Эсэсовец наклонился к самому уху шахматиста и тихо прошептал:

– Но там, помнится, ты играл совсем под другой фамилией! Я её хорошо помню. Пусть здесь это будет нашей маленькой тайной, хорошо?

Штейман молчал, ошеломленный, чувствуя на себе сотни взглядов со всех сторон.

Новый комендант дружески похлопал его по плечу:

– Ты не есть бояться! – на ломаном русском произнес Нойман. – Ты есть радоваться! Я люблю и ценю таких людей!

Немец повернул голову к своей свите и, смеясь, объяснил:

– Этот номер девять тысяч десятый очень хорошо играет в шахматы! В игру, которой я увлекаюсь с детства. Я знаю его по состязанию 37-года. Там, в главном турнире больше половины игроков были евреями. Почему они испытывают такую тягу к шахматам? Я часто задавал себе этот вопрос.

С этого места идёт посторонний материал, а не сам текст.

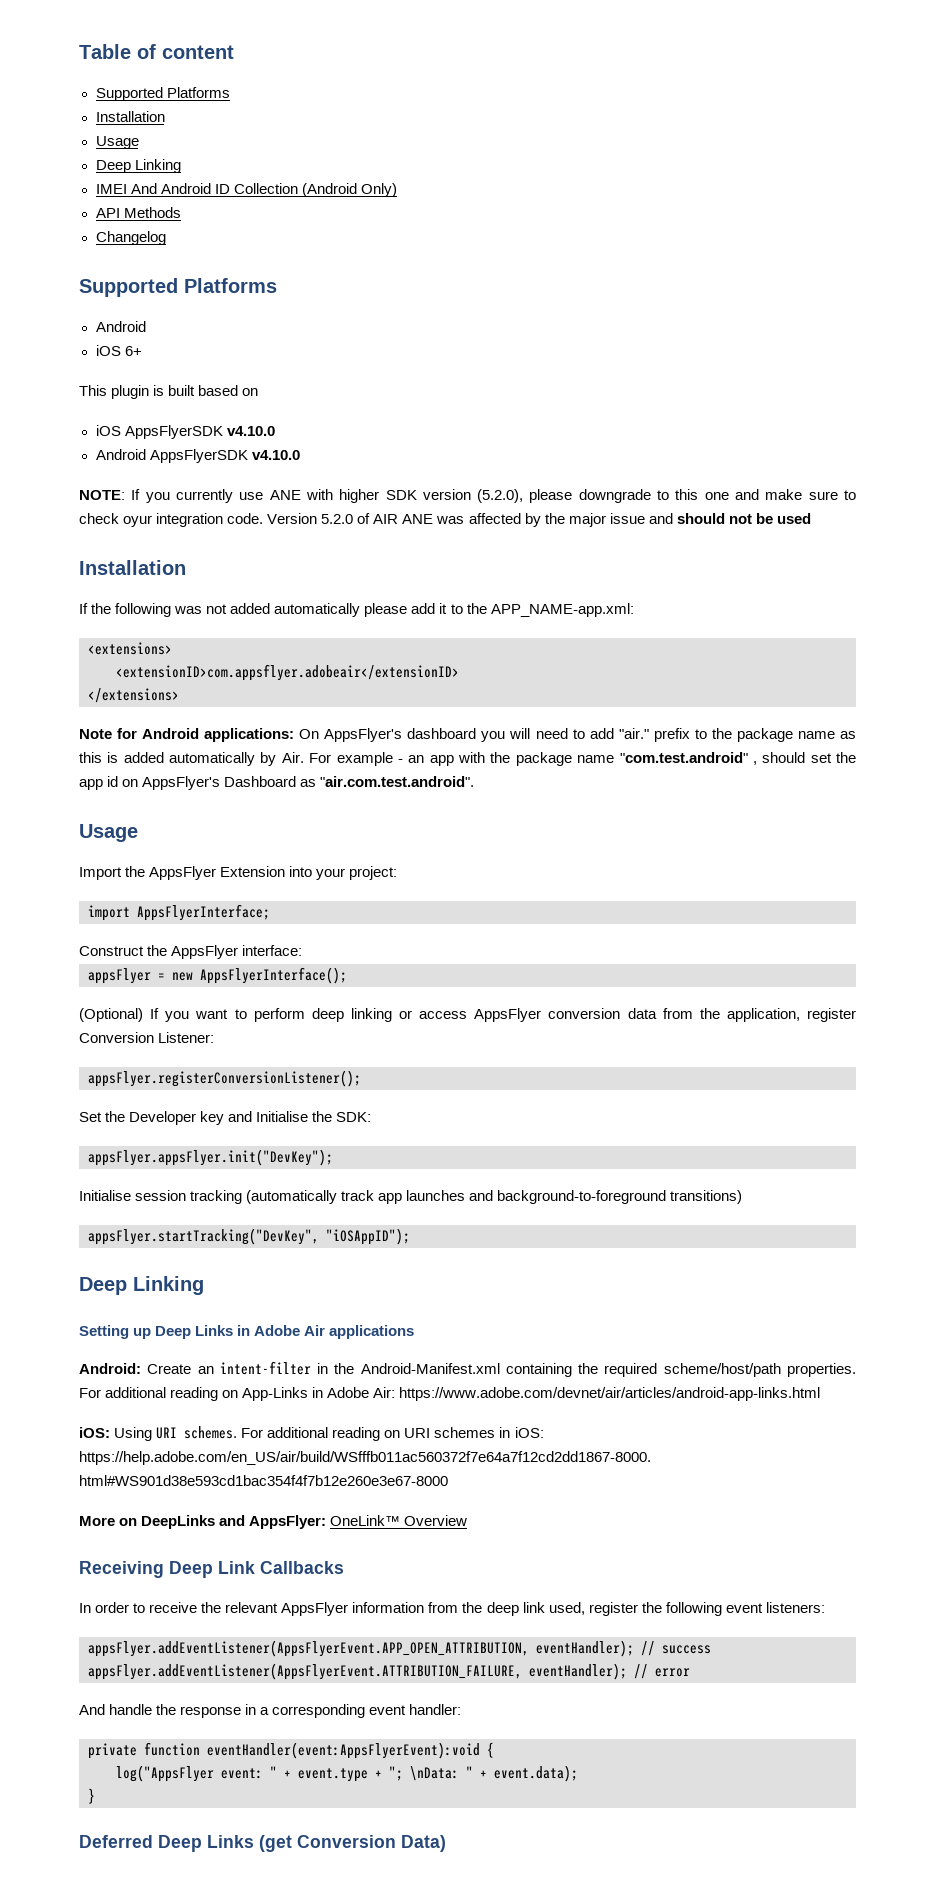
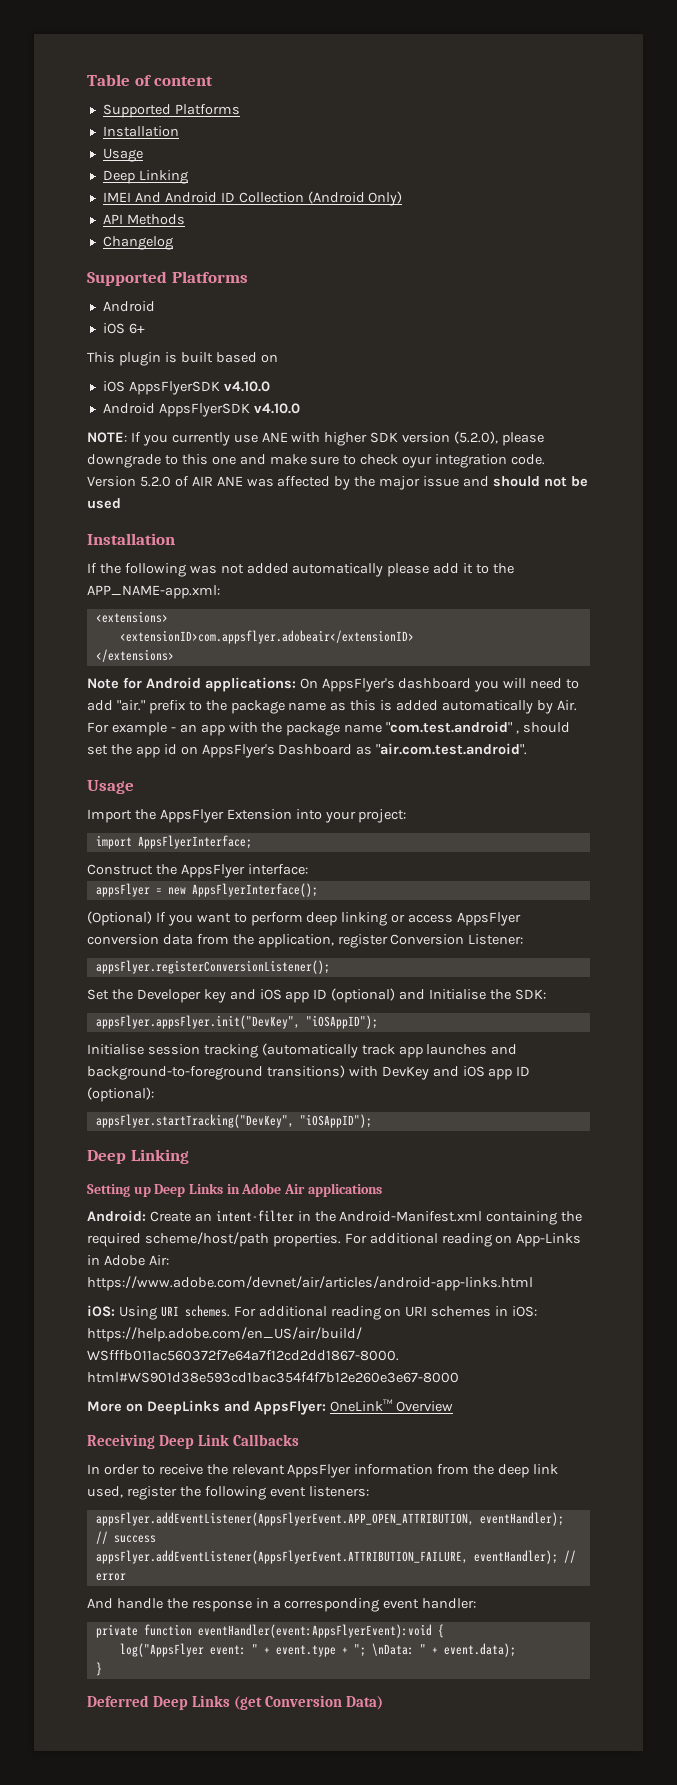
(253, 1116) none -> [259,988,426,1003] iOS app ID (optional) and
[88,1149,333,1166] appsFlyer.appsFlyer.init("DevKey"); -> [95,1015,378,1029] appsFlyer.appsFlyer.init("DevKey", "iOSAppID");
(743, 1197) none -> [348,1066,531,1080] [87,1087,154,1102] with DevKey and iOS app ID (optional):

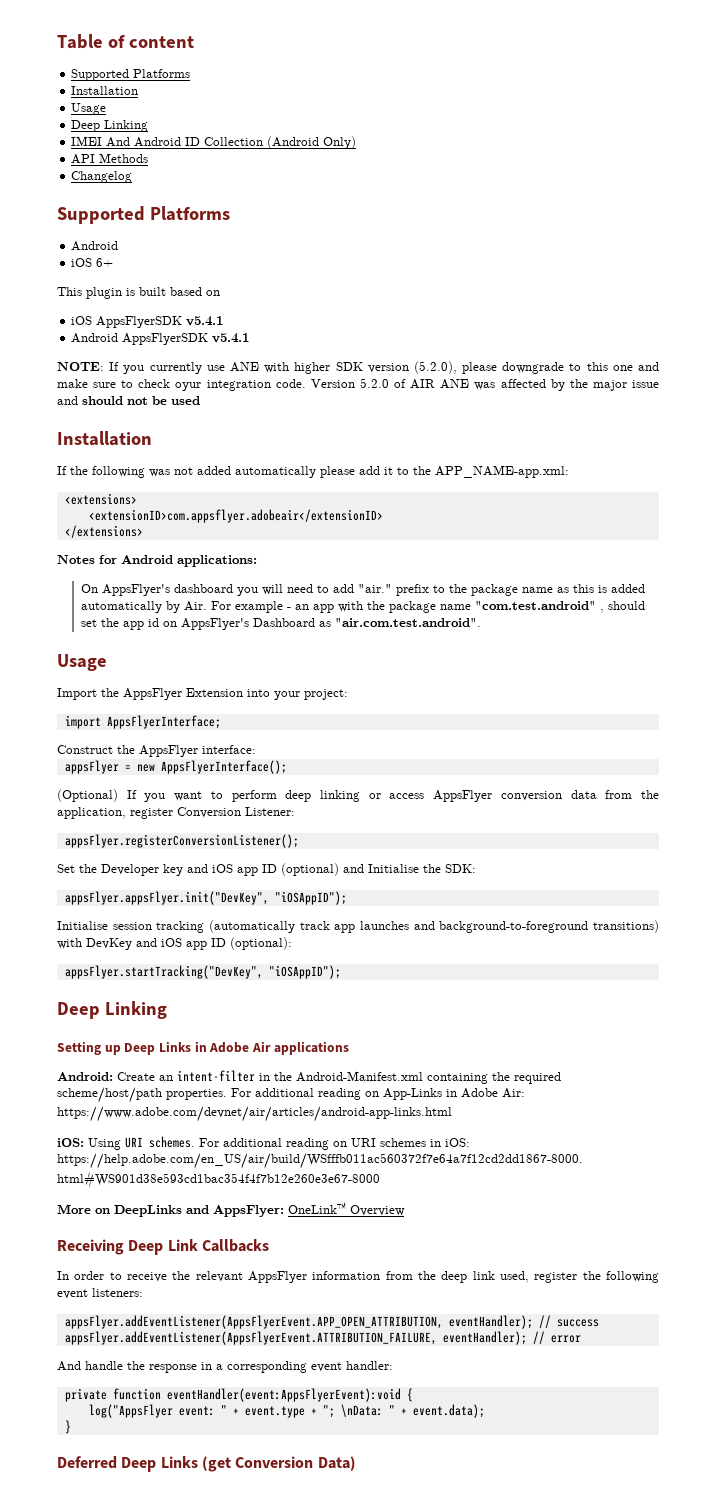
[223,381,270,392] v4.10.0 -> [186,316,224,326] v5.4.1
[253,403,300,414] v4.10.0 -> [212,333,250,343] v5.4.1
[87,678,119,689] Note -> [57,555,95,564] Notes
(296, 684) none -> (257, 561) //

– Потому что не хотят работать физически, это болезнь всей их нации, господин оберштурмбанфюрер! – отрапортовал один из приближенных Ноймана, Курт Вебер, гауптштурмфюрер СС, и презрительно посмотрел на Штеймана.

– Нет, тут не всё так просто… – чуть задумчиво произнес Франц. – Меня давно интересует этот феномен. Ведь именно жиды Стейниц и Ласкер были первыми чемпионами мира. Впрочем, мы об этом поговорим позже. Гауптштурмфюрер!

– Слушаю, господин оберштурмбанфюрер! – вытянулся в струнку Вебер.

– Проследите, чтобы этот девять тысяч десятый не сдох на работе! Поставьте его на другую, более легкую. Он мне еще пригодится… – таким туманным предложением закончил приказ Нойман.

– Яволь, герр комендант! Так точно! – щелкнул каблуками гауптштурмфюрер.

– Всё! Разводите лагерь на завтрак, потом на работу! – бросил на ходу эсэсовец, направляясь в сторону административного здания. Затем остановился, словно о чем-то раздумав. Повернулся к Веберу и произнес:

– Капо девятого барака остаться здесь с этими двумя… – эсэсовец показал перчаткой на Штеймана и Каневича. – Вебер, идемте со мной!

Две черные фигуры, провожаемые тысячами взглядом, удалялись.

Строй облегченно выдохнул. Смерть, жадным коршуном витавшая над фигурами в полосатых робах, в это утро осталась ни с чем.